The album comes roaring out of the blocks with Inferno and Gunners, two up-tempo slabs of industrial metal, complete with huge, hummable choruses, judicious use of sampling, fantastic riffs and even blastbeats. After Gunners being the first track released from the album, a good couple of months ago, I might have thought I would be sick of it, but I’m still not – a testament to how great the track actually is. So far, so KMFDM, you may say.

And following that, you would be wrong. The pace is slowed considerably for the next few tracks, The Mirror being a more straightforward, mid-paced guitar track, with a vaguely familiar synth line, and after the breathless opening to the album, the change of pace is welcome.

Things get somewhat odder for Acid Scars, with Al and Andy doing a call and response for the vocals, the guitars and electronics brought to the fore, and the beats banished to the back. Highlight is the chorus, a very Skinny Puppy-esque breakdown.

And now…we reach perhaps the album’s only misstep. Waste has what can perhaps be described as a “swinging” beat, with a clear guitar riff ringing through much of the track. For me, it just doesn’t really work, and goes on a little too long.

It’s right back on track though with Death Sentence, an even more furious assault of beats and guitars, which with the use of some sampled choir effects and piano, takes the track into black metal territory. By far the most extreme track on the album, it is quite likely the best too. A welcome break in proceedings for Holocaust next, a rather creepy soundscape with some good guitar effects.

To The End pulls the album back into life again, and is another odd track. Andy’s vocals sound almost feminine in parts (one of the great things about the whole album is the great variety of vocal styles used), and it has yet another great, sing-a-long chorus. Again, it has that nagging sense of sounding familiar without actually being so.

Killing For Jesus (v2.0) is very different to v1.0, with it’s clever use of cut-up vocal samples of George W. Bush, as opposed to the porn samples of the original. You want a reference point? Well, obviously, it is in the same line as Ministry‘s N.W.O., and No W., for that matter, but that doesn’t take away it’s power. It is probably the only track with a clear message, too – a characteristic of much of the album is that the lyrics seem rather cryptic.
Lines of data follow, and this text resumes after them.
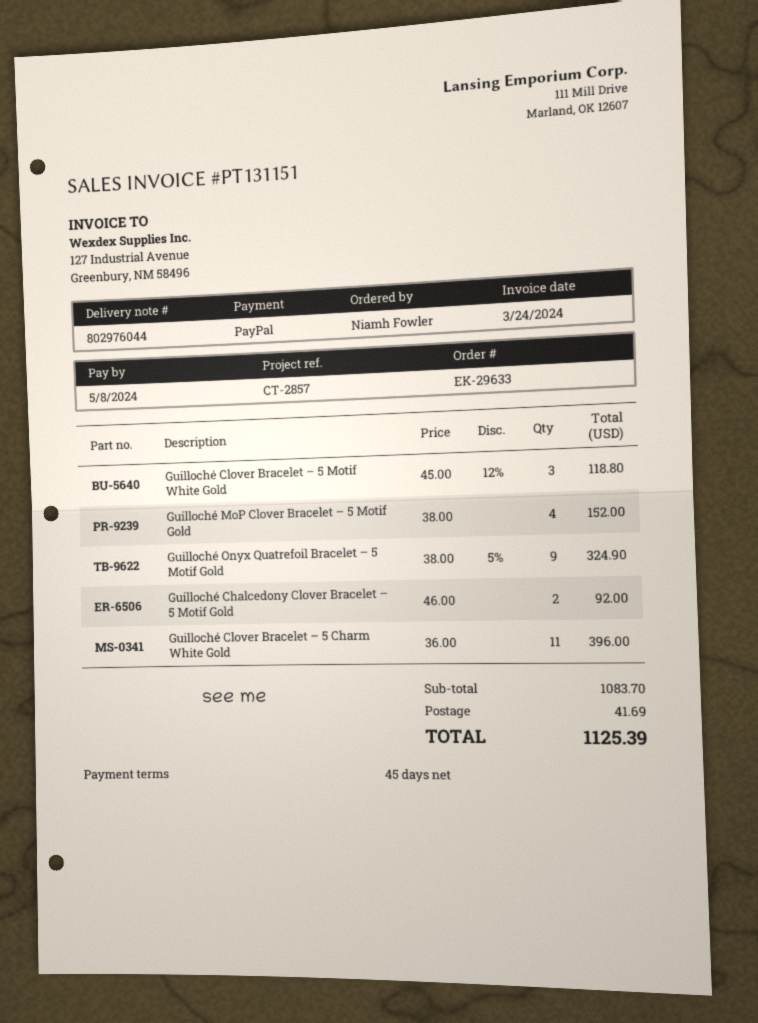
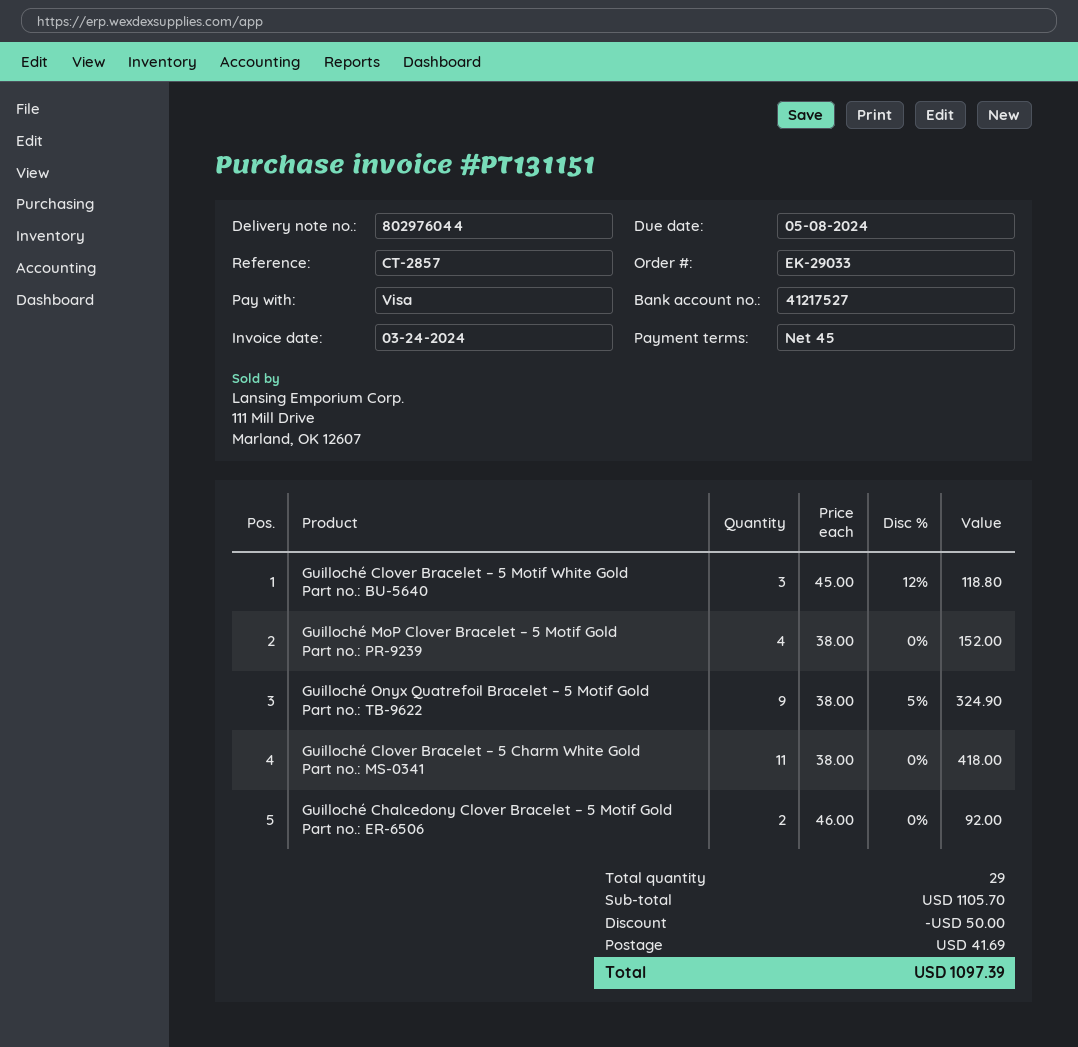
order number: EK-29633 -> EK-29033
payment method: PayPal -> Visa
Guilloché Clover Bracelet – 5 Charm White Gold: 11 x 36.00 = 396.00 -> 11 x 38.00 = 418.00
subtotal: 1083.70 -> 1105.70
discount: none -> 50.00
total: 1125.39 -> 1097.39

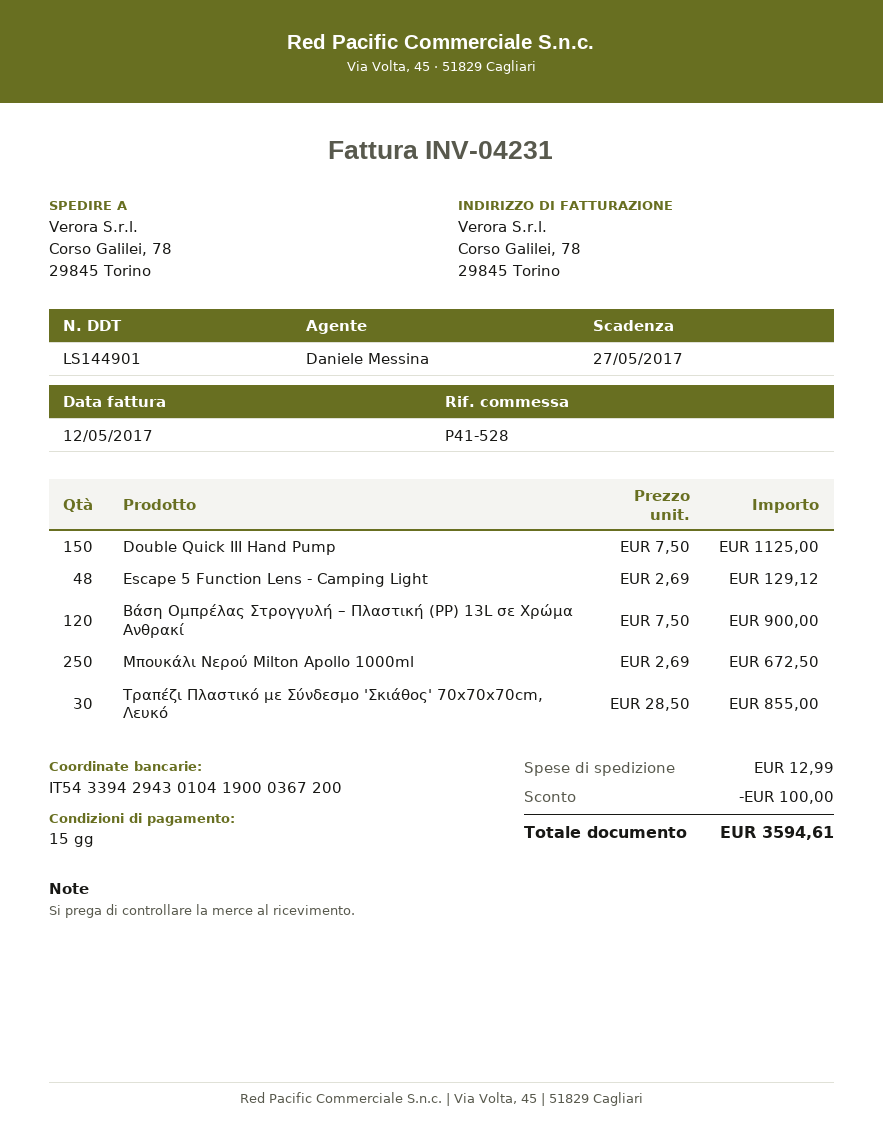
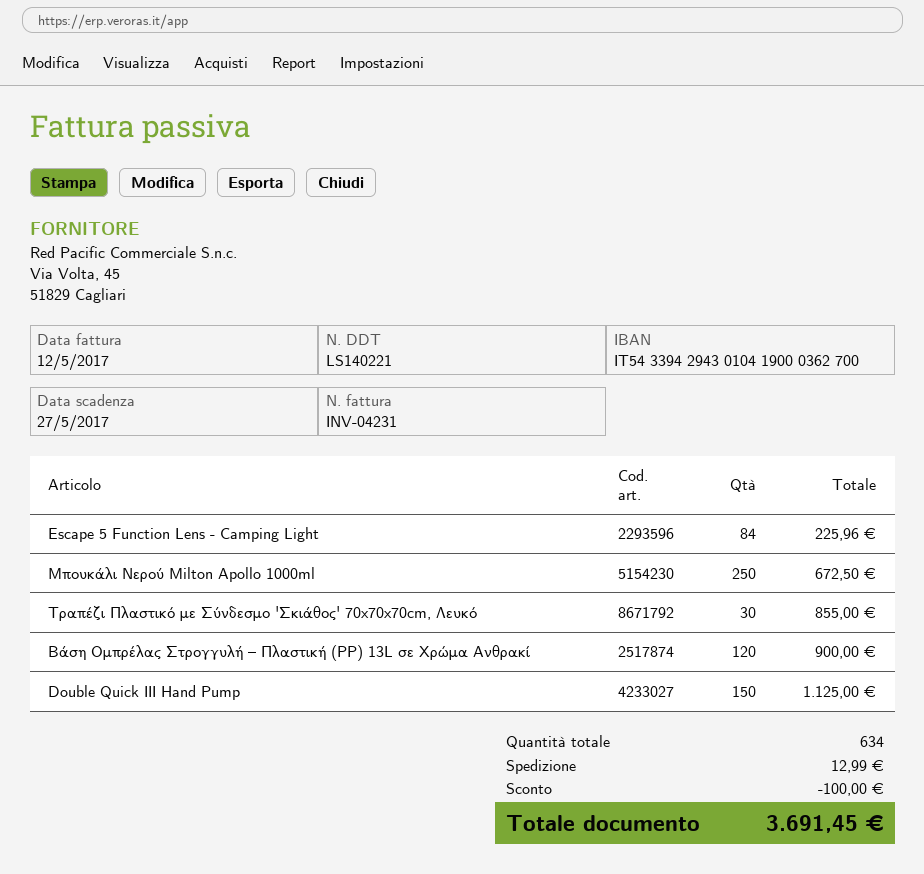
delivery note number: LS144901 -> LS140221
bank account: IT5433942943010419000367200 -> IT5433942943010419000362700
Escape 5 Function Lens - Camping Light: 48 for 129.12 -> 84 for 225.96
total: 3594.61 -> 3691.45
Unknown is another solid, fast paced track – the highlight of which is the superb guitar solo at the end. The time for another intermission, in the form of Interference, a minute of scattershot drum’n’noise and cut-up voices, which could perhaps have been stretched into a full track (and certainly the results of that would be interesting).

The final two tracks couldn’t really be much more different. Shutdown is an odd mix of a stomping chrous, with layer upon layer of vocals and guitars, and the verses that would slip in nicely to the latest SP album. While Invisible is the closing ballad, with what appears to be an entire choir of Al’s for the anthemic chorus. It is certainly the most brave track on the album, as it is a total departure from the normally abrasive style, and points perhaps to a far greater depth than might have been considered at first glance.

So all told, the album is a fantastic success. A curious clash of styles that in some cases could have come out as a horrible mess, works very well. Production-wise it is very clean, with all the constituent parts vying for space as they should, but nothing overpowers. It may not appeal to everybody, but then what does? Open your mind and give it a go. You may well be pleasantly surprised.

Out of the albums difficult and long (for this band, anyway!) 14-month gestation period has come an album that despite it’s flaws is a real leap forward, even if it only fleetingly meets the vast heights that they had set themselves.